Google SketchUp is a powerful modelling program with an intuitive and user-friendly interface that is available for free download from Google. Models created in SketchUp can be integrated in a variety of presentations, from screenshot images to be used as illustrations in reports and publications to interactive reconstructions that users can experience in Google Earth, Second Life, or other virtual-reality environments. Three-dimensional visualisations produced with this method can also aid researchers in data analysis, as spatial patterns of structures or artefacts can be easily viewed and manipulated in the models.

Figure 1
Figure 1. Screenshot of a Google SketchUp model of structures 2D1 (Great Ballcourt), 2D3 (Platform of the Eagles), and 2D5 (Castillo) at Chichén Itzá, superimposed on the Carnegie Institution's map of the site. Click to enlarge.
Google SketchUp and the CISA3 Project

The potential for applying Google SketchUp to archaeological visualisations is being explored by the authors in a collaborative project with the Center of Interdisciplinary Science for Art, Architecture and Archaeology (CISA3) at the University of California, San Diego. The initial aim of the project has been to develop a method for modelling archaeological buildings and landscapes in SketchUp starting with survey and excavation data. The long-term goals include the creation of a 'virtual city' for the Maya archaeological site of Chichén Itzá, Yucatán, Mexico, where Braswell and Volta will be conducting research over the next four years. The integration of SketchUp models and GIS data into a web-based interactive research environment is also being investigated.

Figure 2
Figure 2. UCSD graduate student Misha Miller-Sisson (at the total station) with workers Vicente Caamal Martínez (right) and Ubaldo Cen Uc surveying a residential group in the south-western periphery of the site during the 2009 field season. Click to enlarge.
Chichén Itzá: building a virtual Maya city

The CISA3 Virtual Maya Cities project has the goal of modelling an entire ancient city: Chichén Itzá, one of the largest and most powerful centres in the Maya region of northern Yucatán, Mexico, during the Terminal Classic period (AD 800-1050/1100). Over the next few years, an international team of archaeologists led by director Rafael Cobos of the Autonomous University of Yucatán and including Braswell and Volta will conduct extensive mapping and excavations at Chichén Itzá, a UNESCO World Heritage site. The results of this research will be incorporated into a digital model of the site (Figure 1) which will allow viewers to explore the ruins virtually. This is especially important in light of the huge impact that tourism is having on the site. Thanks to the inclusion of substantial survey data (Figure 2), the model will represent Chichén Itzá as the large and complex urban settlement it was, and not as just an empty ceremonial core that tourists visit today (Magnoni et al. 2007). By exploring alternative ways of allowing the public to experience Chichén Itzá, it is hoped that the project will have an educational effect while contributing to the preservation of the site.

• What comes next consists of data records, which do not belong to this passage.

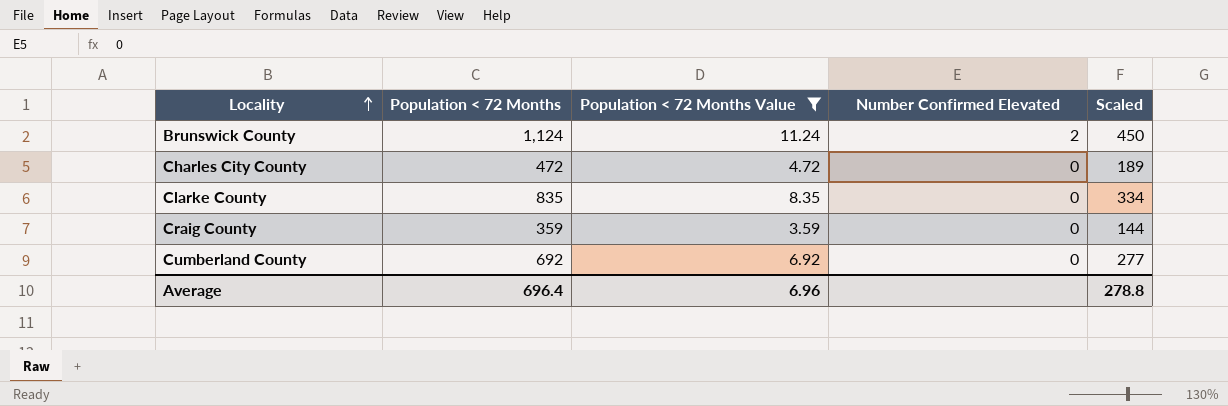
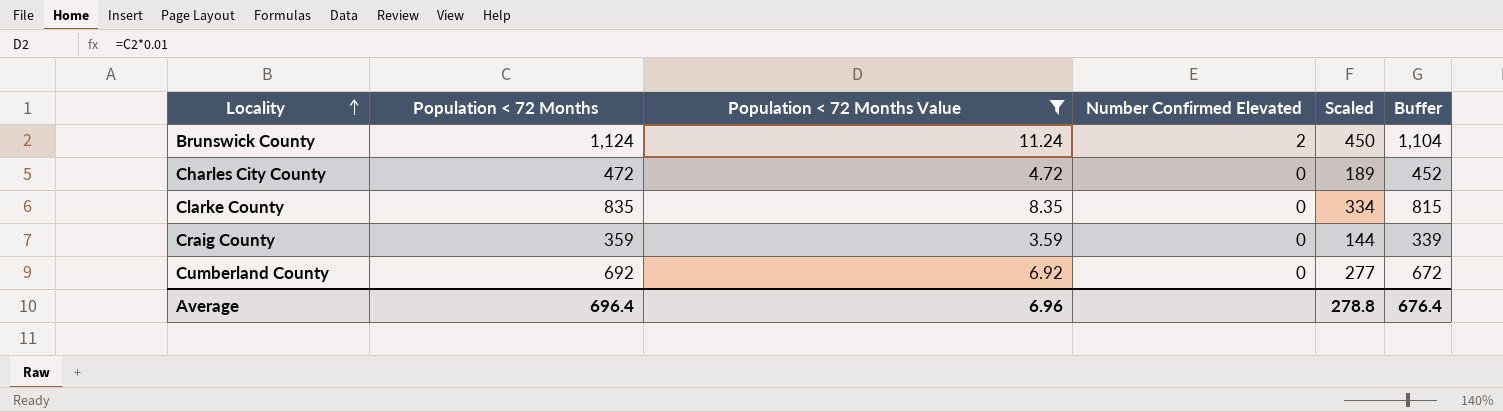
column Buffer | formula: none -> [Population < 72 Months] - 20

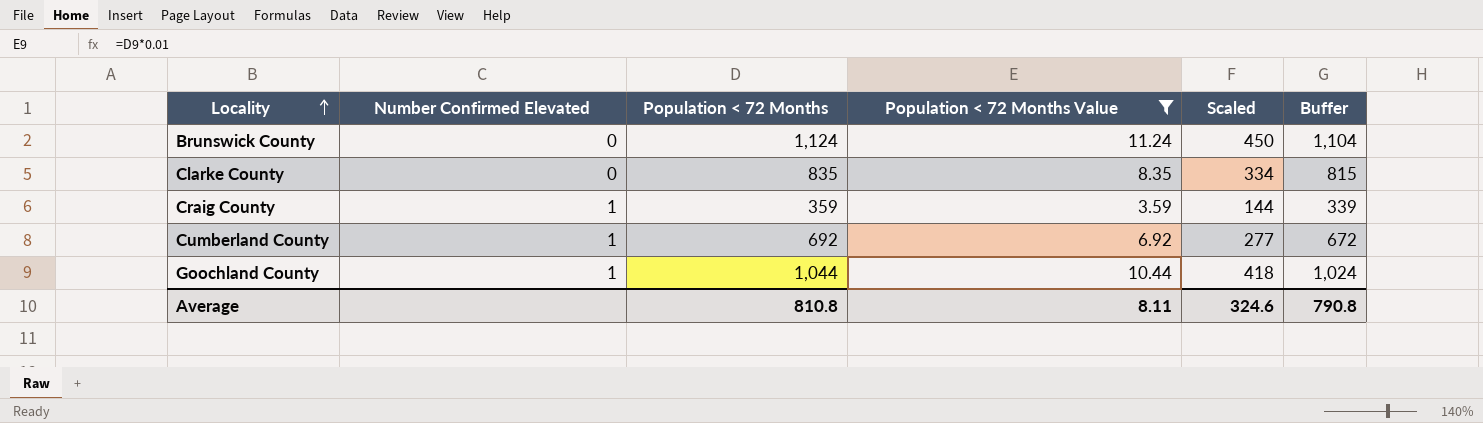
column Number Confirmed Elevated | position: 4 -> 2
row Charles City County: 472 | 4.72 | 0 | 189 | 452 -> none
Brunswick County | Number Confirmed Elevated: 2 -> 0
Craig County | Number Confirmed Elevated: 0 -> 1
Cumberland County | Number Confirmed Elevated: 0 -> 1
row Goochland County: none -> 1 | 1,044 | 10.44 | 418 | 1,024
Average | Population < 72 Months: 696.4 -> 810.8
Average | Population < 72 Months Value: 6.96 -> 8.11
Average | Scaled: 278.8 -> 324.6
Average | Buffer: 676.4 -> 790.8

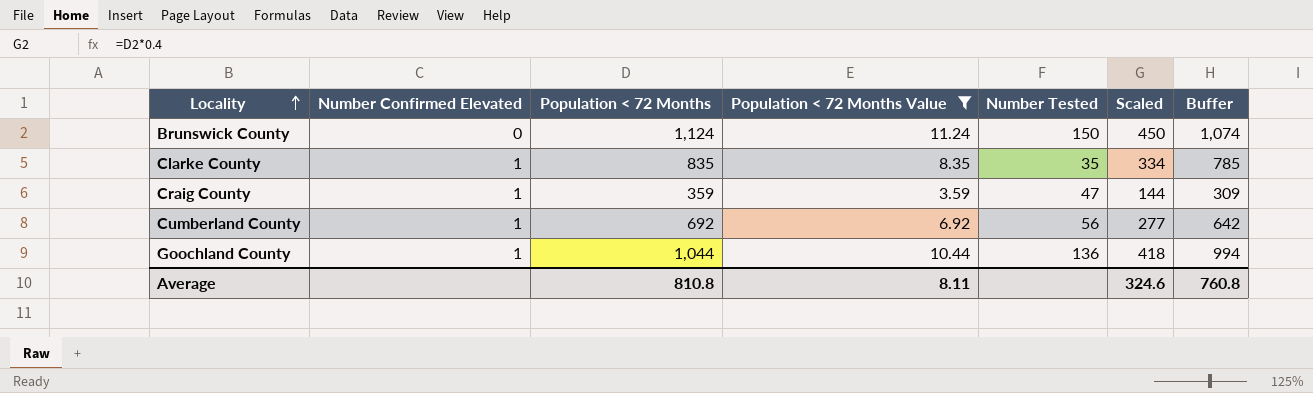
column Number Tested | position: none -> 5
column Buffer | formula: [Population < 72 Months] - 20 -> [Population < 72 Months] - 50
Clarke County | Number Confirmed Elevated: 0 -> 1
Average | Buffer: 790.8 -> 760.8

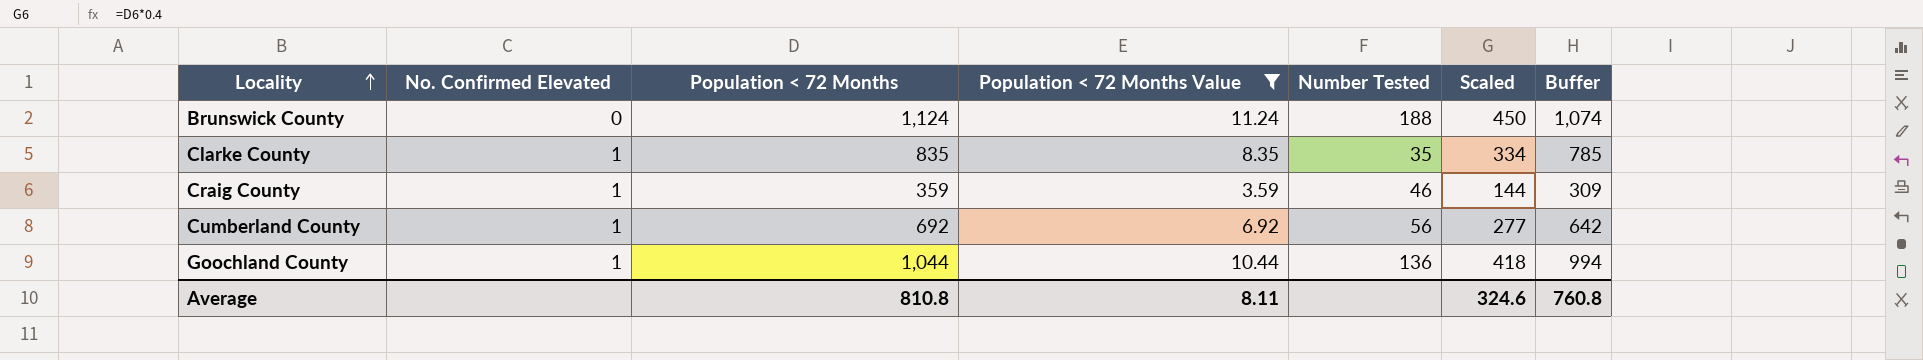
column name: Number Confirmed Elevated -> No. Confirmed Elevated
Brunswick County | Number Tested: 150 -> 188
Craig County | Number Tested: 47 -> 46

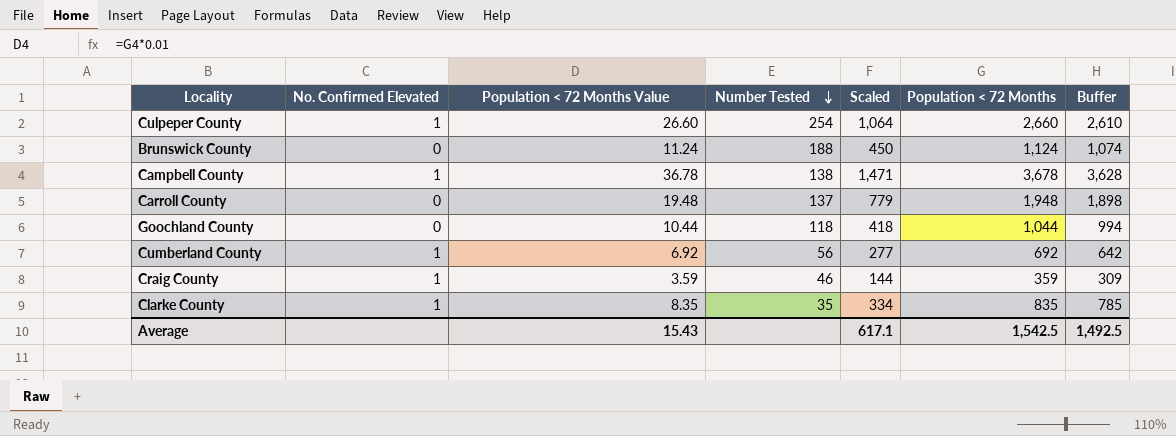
filter: Population < 72 Months Value <= 11.24 -> none
row order: Locality ascending -> Number Tested descending
column Population < 72 Months | position: 3 -> 6
Goochland County | No. Confirmed Elevated: 1 -> 0
Goochland County | Number Tested: 136 -> 118
Average | Population < 72 Months Value: 8.11 -> 15.43
Average | Scaled: 324.6 -> 617.1
Average | Population < 72 Months: 810.8 -> 1,542.5
Average | Buffer: 760.8 -> 1,492.5

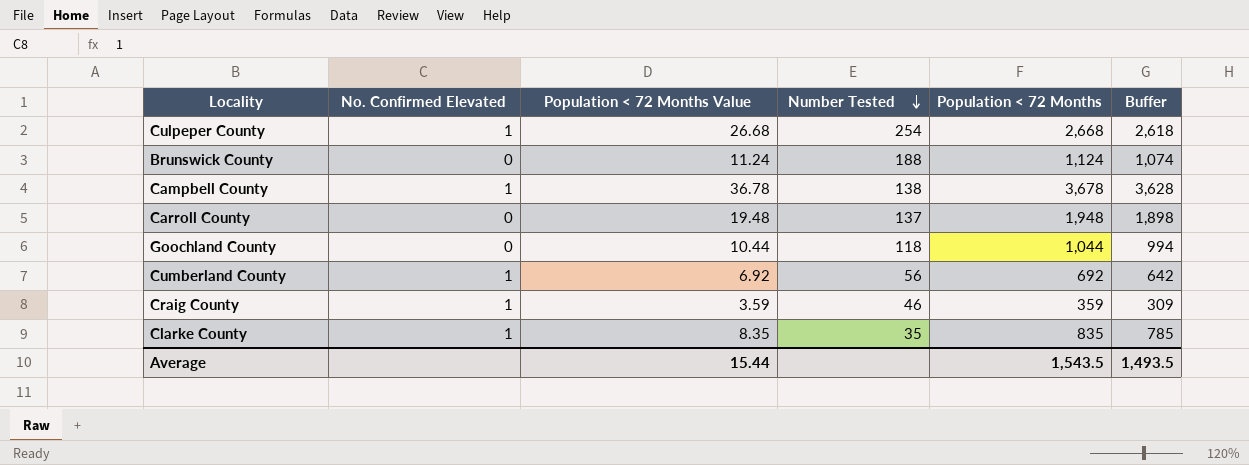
column Scaled | formula: [Population < 72 Months] * 0.4 -> none
Culpeper County | Population < 72 Months Value: 26.60 -> 26.68
Culpeper County | Population < 72 Months: 2,660 -> 2,668
Culpeper County | Buffer: 2,610 -> 2,618
Average | Population < 72 Months Value: 15.43 -> 15.44
Average | Population < 72 Months: 1,542.5 -> 1,543.5
Average | Buffer: 1,492.5 -> 1,493.5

In preparation for the spring 2009 fieldwork at Chichén Itzá, SketchUp models were created of the structures included in the portion of the site surveyed by the Carnegie Institution of Washington, D.C., at the beginning of the twentieth century. The reconstructions were based on the general plan of the site published by the Carnegie project (Ruppert 1952; Tozzer 1957), as well as more recent survey and excavation reports (Lincoln 1990; Cobos 2003) and photographs of the buildings.

Figure 3
Figure 3. SketchUp model of the North Temple of the Great Ballcourt based on reports and modern photographs. Click to enlarge.
Figure 4
Figure 4. SketchUp model of the Great Ballcourt in 'x-ray' mode superimposed on a plan of the building. Click to enlarge.

Figure 5
Figure 5. Screenshot of SketchUp model of the Great Ballcourt imported into Google Earth. Click to enlarge.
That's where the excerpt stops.